I took a look at this, because, back in 2009, I put a lot of time into the wikipedia article titled candombe.
Since wikipedia can be a churning mess that CAN produce good articles, but often not, some of this referenced material has disappeared.
In the third decade of the nineteenth century the word candombe began to appear in Buenos Aires, referring to self-help dancing societies founded by persons of African descent." the term means "pertaining to blacks" in Ki-Kongo. In Buenos Aires it meant more than a dance or a music or a congregation, but all of the above.
[1]
Candombe the dance was a local fusion of various African traditions. A complicated choreography included a final section with wild rhythms, freely improvised steps, and energetic, semi-athletic movements.
[2]
Afro Argentines accented the hips, and Afro Uruguayans accented the shoulders.
[3]
According to George Reid Andrews, the historian of Buenos Aires' Black communities, after the middle of the nineteenth century younger blacks in particular abandoned the candombe in favor of dances from Europe such as the
mazurka. Meanwhile, whites began to imitate the steps and movements of blacks. Calling themselves Los Negros, upper class portenos in the 1860s and 1870s blackened their faces and formed one of the carnival processions each year.
[4]
A new dance, which embodied the movement and style of the candombe, and called a "tango" with couples dancing apart, rather than in an embrace, was created by the African-Argentines of Mondongo the year 1877. So wrote a man who identified himself as "Viejo Tanguero" in a September 1913 article in Buenos Aires's first mass circulation popular newspaper.
[5]
In a book published in 1883 Ventura Lynch - a noted contemporary student of the dances and folklore of Buenos Aires Province noted the influence the African Argentine dancers had on the compadritos, who apparently frequented the Africa-Argentine dance venues, "the milonga is danced only by the compadritos of the city, who have created it as a mockery of the dances the blacks hold in their own places' (authors italics).
[6]
- Tango The Art History of Love. Robert Farris Thompson. 2005. Pantheon Books. pages 96, 97. ISBN 0-375-40931-9
- Tango! The Dance, the Song, the Story. Collier, Cooper, Azzi and Martin. 1995. Thames and Hudson, Ltd. page 43. ISBN 0-500-01671-2
- Tango The Art History of Love. Robert Farris Thompson. 2005. Pantheon Books. pages 96, 97. ISBN 0-375-40931-9
- Tango! The Dance, the Song, the Story. Collier, Cooper, Azzi and Martin. 1995. Thames and Hudson, Ltd. pages 43, 44. ISBN 0-500-01671-2 citing George Reid Andrews. The Afro-Argentines of Buenos Aires, 1800-1900. 1908. pages 161 and 164.

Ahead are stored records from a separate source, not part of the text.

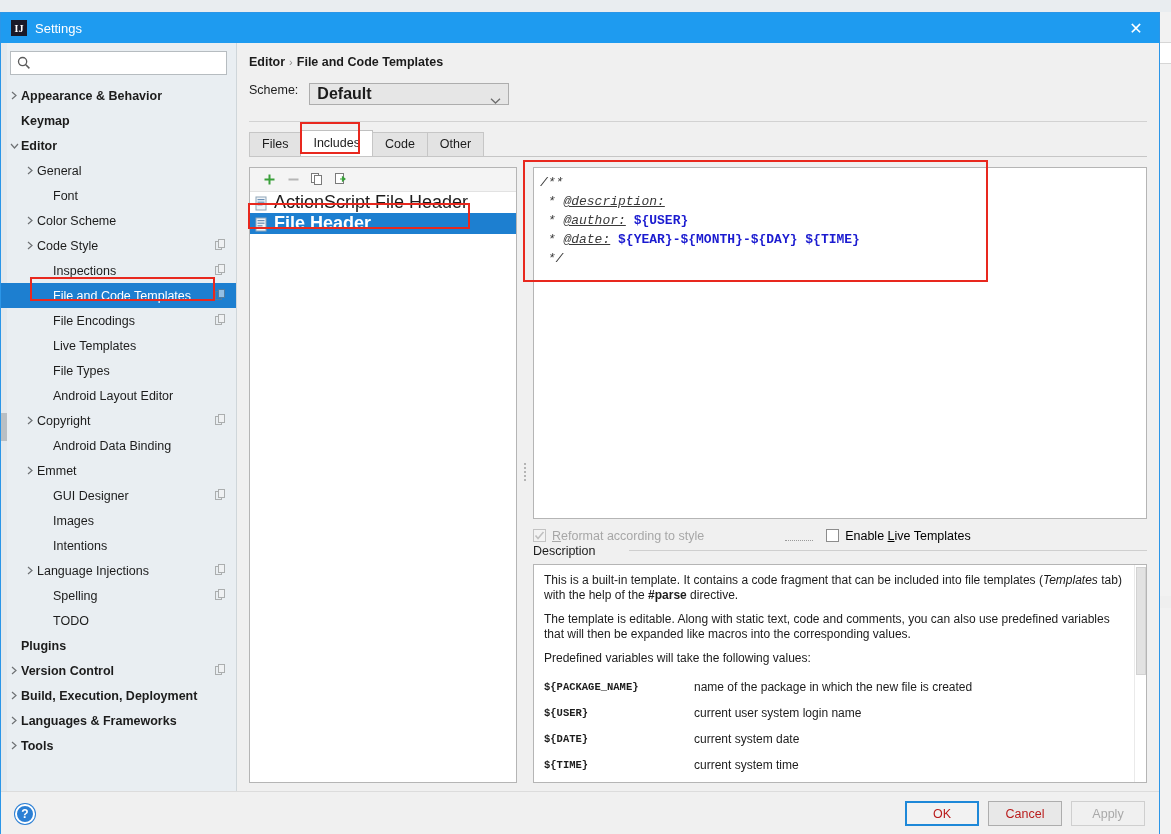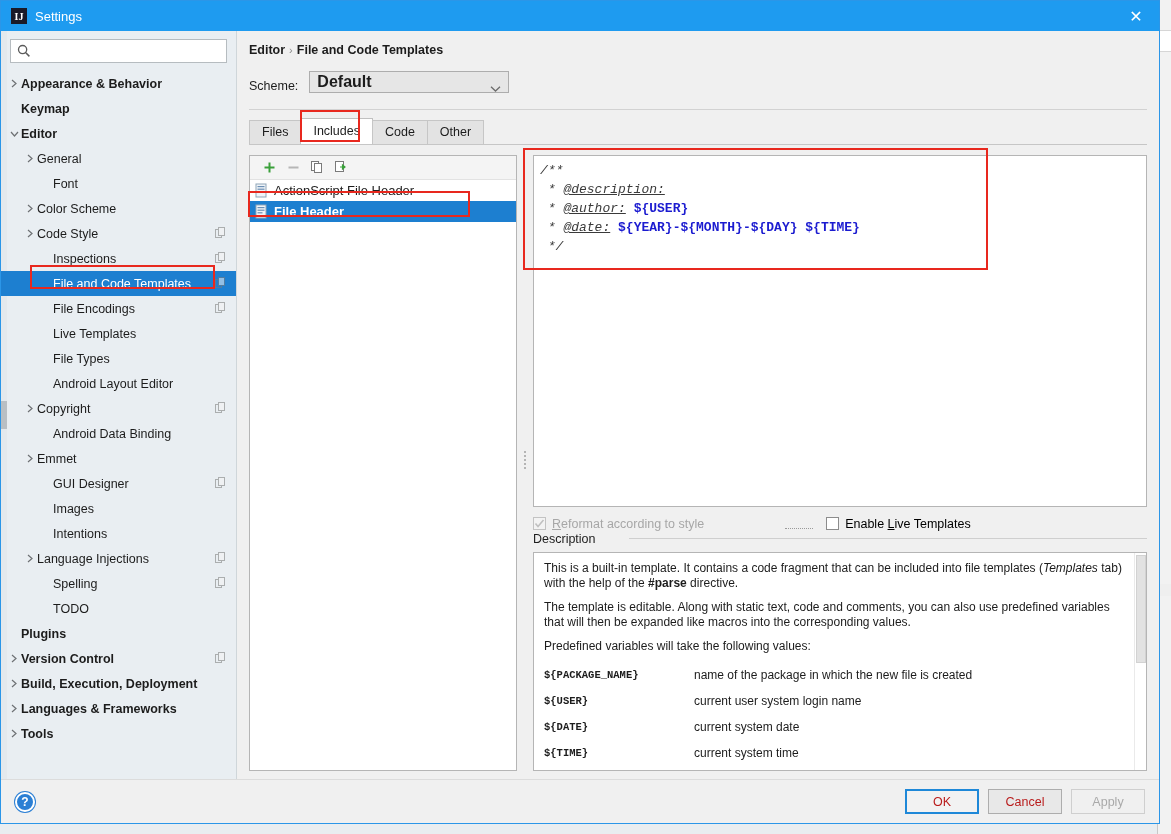"IJ" #root { margin-top: none -> 12px }
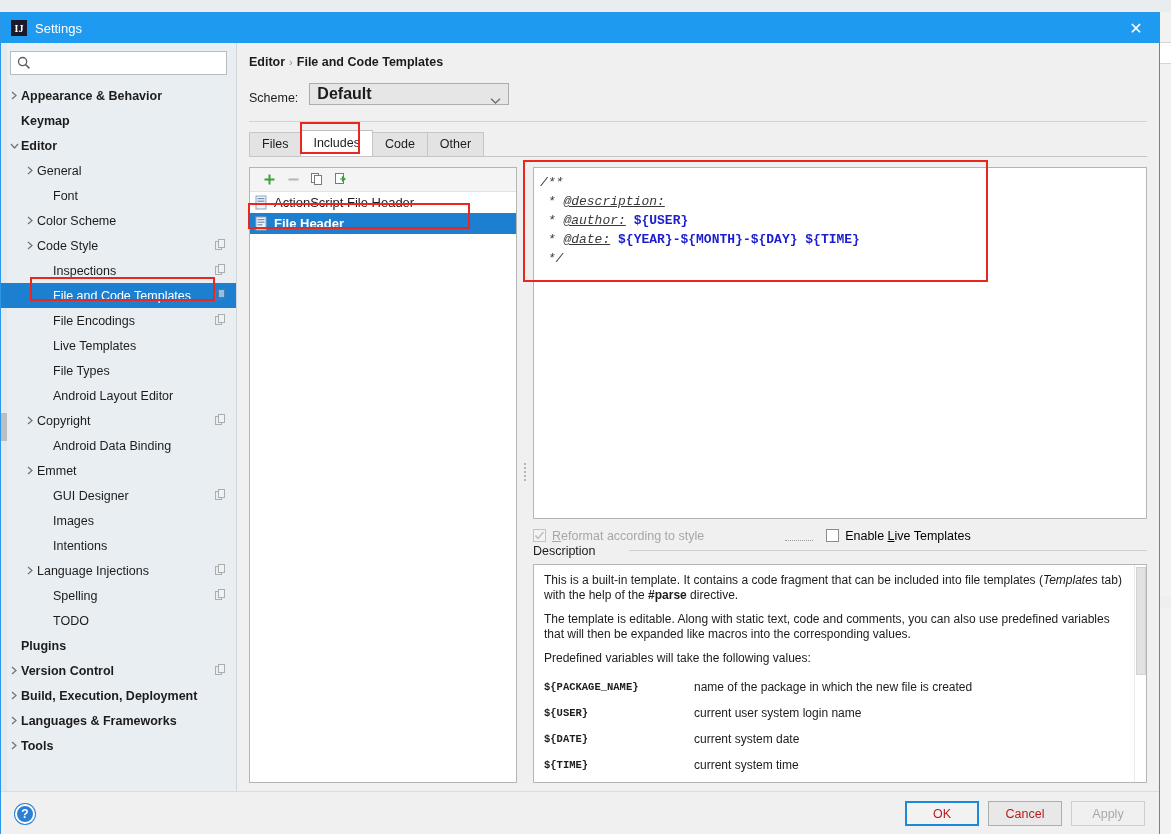"Scheme:" .scheme-row { align-items: flex-end -> flex-start }
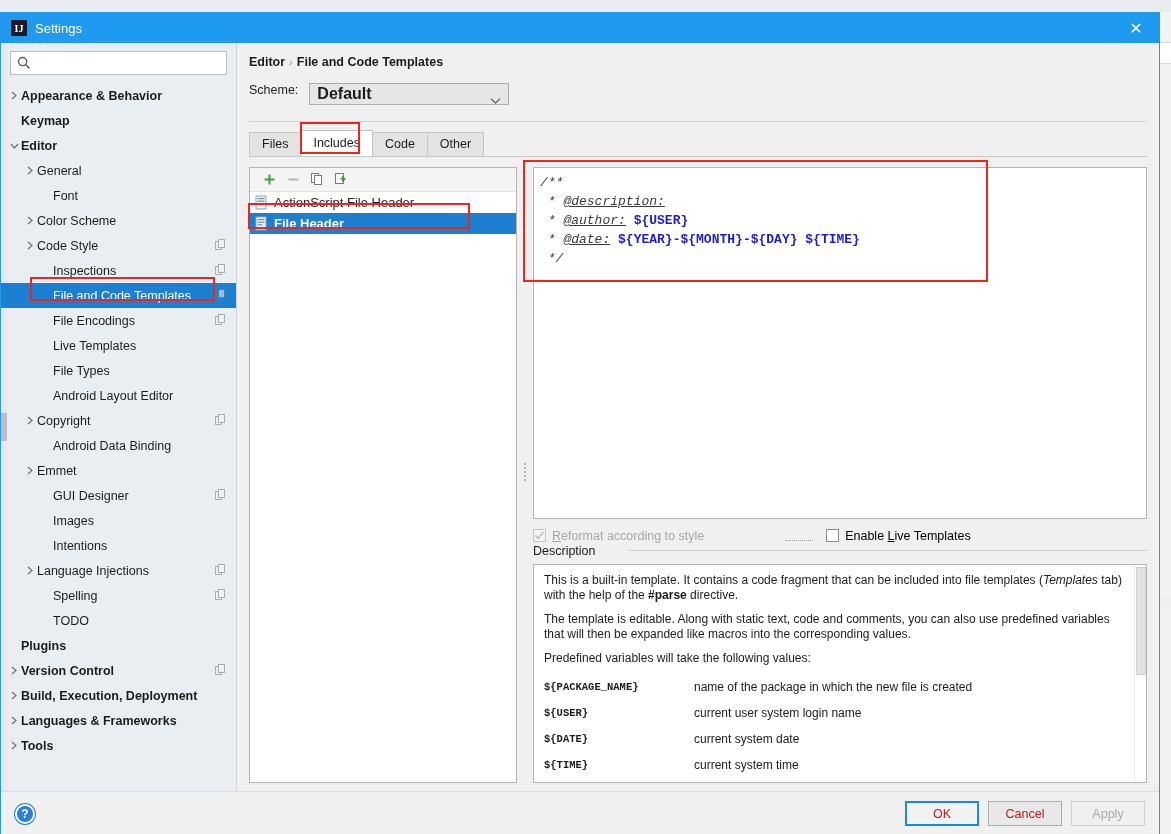"ActionScript File Header" .list-row { font-size: 13px -> 18px }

- Tango! The Dance, the Song, the Story. Collier, Cooper, Azzi and Martin. 1995. Thames and Hudson, Ltd. pages 44, 45. ISBN 0-500-01671-2 citing George Reid Andrews. The Afro-Argentines of Buenos Aires, 1800-1900. 1908. pages 161 and 164.
- Tango! The Dance, the Song, the Story. Collier, Cooper, Azzi and Martin. 1995. Thames and Hudson, Ltd. pages 44, 45. ISBN 0-500-01671-2 citing George Reid Andrews. The Afro-Argentines of Buenos Aires, 1800-1900. 1908. pages 161 and 164.
I see nothing specific about a candombe rhythm being integral to tango.